Exercise material:

....

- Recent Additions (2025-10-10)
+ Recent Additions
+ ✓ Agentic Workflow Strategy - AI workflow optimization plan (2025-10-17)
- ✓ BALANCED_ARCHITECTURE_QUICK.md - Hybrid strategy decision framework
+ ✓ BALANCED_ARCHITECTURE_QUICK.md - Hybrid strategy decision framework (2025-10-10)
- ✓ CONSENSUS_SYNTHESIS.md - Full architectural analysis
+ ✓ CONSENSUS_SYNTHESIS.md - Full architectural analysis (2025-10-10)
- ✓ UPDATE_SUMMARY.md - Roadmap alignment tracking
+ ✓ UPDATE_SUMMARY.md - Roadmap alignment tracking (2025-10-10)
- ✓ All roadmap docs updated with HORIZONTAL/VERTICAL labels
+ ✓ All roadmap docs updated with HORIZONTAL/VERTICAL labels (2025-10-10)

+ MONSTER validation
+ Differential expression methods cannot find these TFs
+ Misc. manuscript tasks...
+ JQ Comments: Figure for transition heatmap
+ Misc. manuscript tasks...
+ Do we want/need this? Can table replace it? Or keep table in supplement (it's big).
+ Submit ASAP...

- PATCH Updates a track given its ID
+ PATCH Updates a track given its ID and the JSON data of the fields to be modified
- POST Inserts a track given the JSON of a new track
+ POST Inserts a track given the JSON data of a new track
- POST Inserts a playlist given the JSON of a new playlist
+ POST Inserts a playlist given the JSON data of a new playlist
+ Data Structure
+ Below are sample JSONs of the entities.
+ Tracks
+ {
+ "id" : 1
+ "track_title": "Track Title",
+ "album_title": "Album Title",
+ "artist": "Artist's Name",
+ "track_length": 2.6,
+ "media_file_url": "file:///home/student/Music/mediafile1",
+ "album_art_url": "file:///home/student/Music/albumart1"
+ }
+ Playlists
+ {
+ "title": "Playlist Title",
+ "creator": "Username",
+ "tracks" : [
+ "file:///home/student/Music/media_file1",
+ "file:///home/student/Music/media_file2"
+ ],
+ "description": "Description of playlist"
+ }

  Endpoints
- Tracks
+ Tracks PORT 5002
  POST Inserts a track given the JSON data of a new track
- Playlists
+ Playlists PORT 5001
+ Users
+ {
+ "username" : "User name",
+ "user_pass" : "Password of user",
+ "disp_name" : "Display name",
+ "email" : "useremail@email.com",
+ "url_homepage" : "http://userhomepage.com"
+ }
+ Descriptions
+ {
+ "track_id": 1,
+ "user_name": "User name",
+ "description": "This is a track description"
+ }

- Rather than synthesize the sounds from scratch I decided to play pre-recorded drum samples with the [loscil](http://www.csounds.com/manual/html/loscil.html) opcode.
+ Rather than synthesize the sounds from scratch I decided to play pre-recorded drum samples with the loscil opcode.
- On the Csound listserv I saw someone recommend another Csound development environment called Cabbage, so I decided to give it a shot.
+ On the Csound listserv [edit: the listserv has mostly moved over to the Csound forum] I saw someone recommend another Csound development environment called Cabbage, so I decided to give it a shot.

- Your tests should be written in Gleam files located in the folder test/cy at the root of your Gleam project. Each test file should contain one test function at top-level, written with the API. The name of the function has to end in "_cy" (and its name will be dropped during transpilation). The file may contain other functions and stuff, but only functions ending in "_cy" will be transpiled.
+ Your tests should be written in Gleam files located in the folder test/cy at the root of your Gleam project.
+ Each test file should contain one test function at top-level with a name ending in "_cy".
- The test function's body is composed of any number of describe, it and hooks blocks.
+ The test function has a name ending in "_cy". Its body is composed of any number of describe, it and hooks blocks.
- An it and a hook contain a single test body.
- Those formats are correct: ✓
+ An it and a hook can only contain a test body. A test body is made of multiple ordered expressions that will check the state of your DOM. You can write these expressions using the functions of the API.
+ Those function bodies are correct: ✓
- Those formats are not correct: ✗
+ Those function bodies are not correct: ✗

....

Work item:
In the entries above, which lines hold the string "than"? Report all of them.

Answer section:
- Rather than synthesize the sounds from scratch I decided to play pre-recorded drum samples with the [loscil](http://www.csounds.com/manual/html/loscil.html) opcode.
+ Rather than synthesize the sounds from scratch I decided to play pre-recorded drum samples with the loscil opcode.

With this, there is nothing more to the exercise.